Sounds plausible, and the qlane lock can be taken with the latch held,
so it should be okay...
Daniel
On 11/15/19 3:46 PM, Rungta, Vandana wrote:
Daniel,
Consider the following race condition.
Thread 41: Currently in mdcache_new_entry after adding the new entry to the hash and
before the lru_insert.
rc = cih_set_latched(nentry, &latch,
op_ctx->fsal_export->fsal, &fh_desc,
CIH_SET_UNLOCK | CIH_SET_HASHED);
.....
......
mdcache_lru_insert(nentry, reason);
Meanwhile Thread 1:
Finds the entry in the hash and is processing it while lruq->qid is LRU_ENTRY_NONE
Suggest holding the latch in mdcache_new_entry until after the mdcache_lru_insert
Thanks,
Vandana
******
(gdb) thread 41
[Switching to thread 41 (Thread 0x7f60c25bf700 (LWP 7286))]

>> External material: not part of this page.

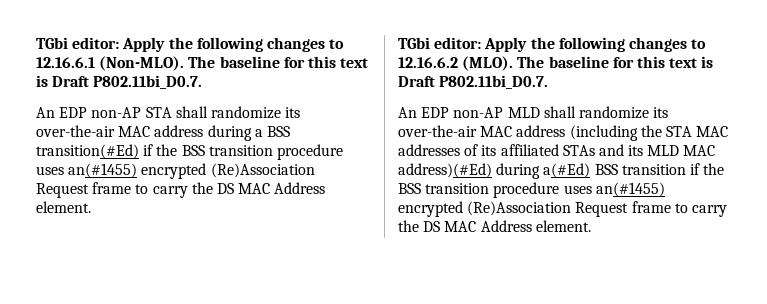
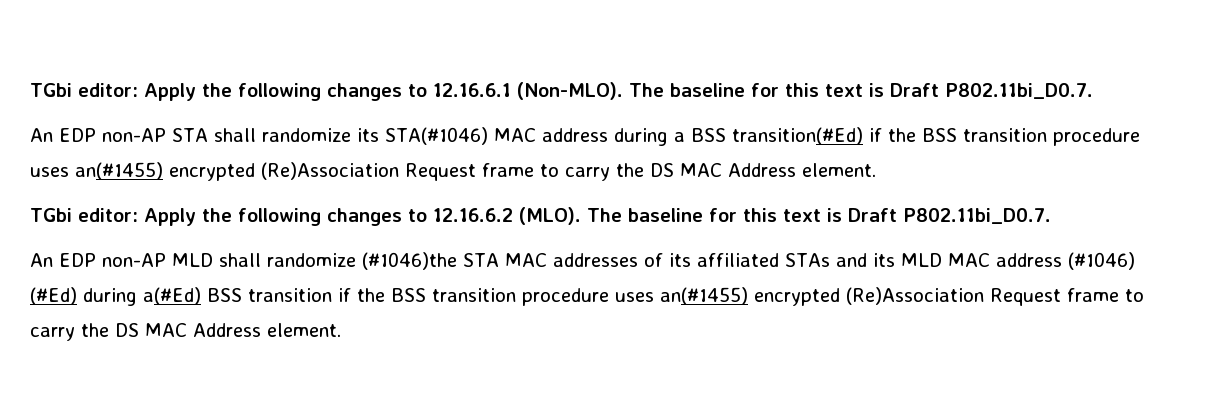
- An EDP non-AP STA shall randomize its over-the-air MAC address during a BSS transition(#Ed) if the BSS transition procedure uses an(#1455) encrypted (Re)Association Request frame to carry the DS MAC Address element.
+ An EDP non-AP STA shall randomize its STA(#1046) MAC address during a BSS transition(#Ed) if the BSS transition procedure uses an(#1455) encrypted (Re)Association Request frame to carry the DS MAC Address element.
- An EDP non-AP MLD shall randomize its over-the-air MAC address (including the STA MAC addresses of its affiliated STAs and its MLD MAC address)(#Ed) during a(#Ed) BSS transition if the BSS transition procedure uses an(#1455) encrypted (Re)Association Request frame to carry the DS MAC Address element.
+ An EDP non-AP MLD shall randomize (#1046)the STA MAC addresses of its affiliated STAs and its MLD MAC address (#1046) (#Ed) during a(#Ed) BSS transition if the BSS transition procedure uses an(#1455) encrypted (Re)Association Request frame to carry the DS MAC Address element.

#0 mdcache_new_entry (export=0x1c7a070, sub_handle=0x1d10900, attrs_in=0x7f60c25bd030,
attrs_out=0x0,
new_directory=false, entry=0x7f60c25bd1c8, state=0x0, reason=MDC_REASON_DEFAULT)
at /src/src/FSAL/Stackable_FSALs/FSAL_MDCACHE/mdcache_helpers.c:847
847 /src/src/FSAL/Stackable_FSALs/FSAL_MDCACHE/mdcache_helpers.c: No such file or
directory.
gdb) print nentry
$1 = (mdcache_entry_t *) 0x1e2da00
******
(gdb) thread 1
[Switching to thread 1 (Thread 0x7f60be49c700 (LWP 23957))]
#0 0x00000000005280e9 in mdcache_lru_cleanup_push (entry=0x1e2da00)
at /src/src/FSAL/Stackable_FSALs/FSAL_MDCACHE/mdcache_lru.c:969
969 /src/src/FSAL/Stackable_FSALs/FSAL_MDCACHE/mdcache_lru.c: No such file or directory.
(gdb) print entry
$2 = (mdcache_entry_t *) 0x1e2da00
****
On 11/13/19, 2:52 PM, "Rungta, Vandana" <vrungta(a)amazon.com> wrote:
Daniel,
I don't have any debug logs, and unfortunately I have not been able to reproduce
it. I still have the core, if there is anything else that might be useful to dump. The
total number of files on the share is less than 20, which makes it even more unusual that
the entry was reaped. It happened while copying a 10GB file (reading and writing the file
from the share). I only had 2 such copies in progress. The FSAL was returning
ERR_FSAL_DELAY as I was overloading the subsystem that the share lives on.
(gdb) print lru_state
$2 = {entries_hiwat = 500000, entries_used = 11, chunks_hiwat = 100000, chunks_used
= 2, fds_system_imposed = 400000,
fds_hard_limit = 396000, fds_hiwat = 360000, fds_lowat = 200000, futility = 0,
per_lane_work = 50,
biggest_window = 160000, prev_fd_count = 1, prev_time = 1573511968, fd_state = 0}
Would this fix have any bearing here. ( I'm running 2.7.6 so don't have this
fix )
https://github.com/nfs-ganesha/nfs-ganesha/commit/2f1f87143458d7564588d8f...
Thanks,
Vandana
On 11/13/19, 11:48 AM, "Daniel Gryniewicz" <dgryniew(a)redhat.com>
wrote:
It looks like the entry was somehow reaped (the only way we ever set
LRU_ENTRY_NONE) while it was in use. This should not be possible, as
mdc_read_cb() takes a ref around this use. And, in fact, you can see
that the refcnt is 3, so it shouldn't be reaped. Nothing else should be
cleaning out the LRU fields. The rest of the fields in the entry look
fine, so it's probably a valid entry (and not, say, a use-after-free).
Do you have logs from this run? CACHE_INODE on FULL_DEBUG would be very
helpful.
Daniel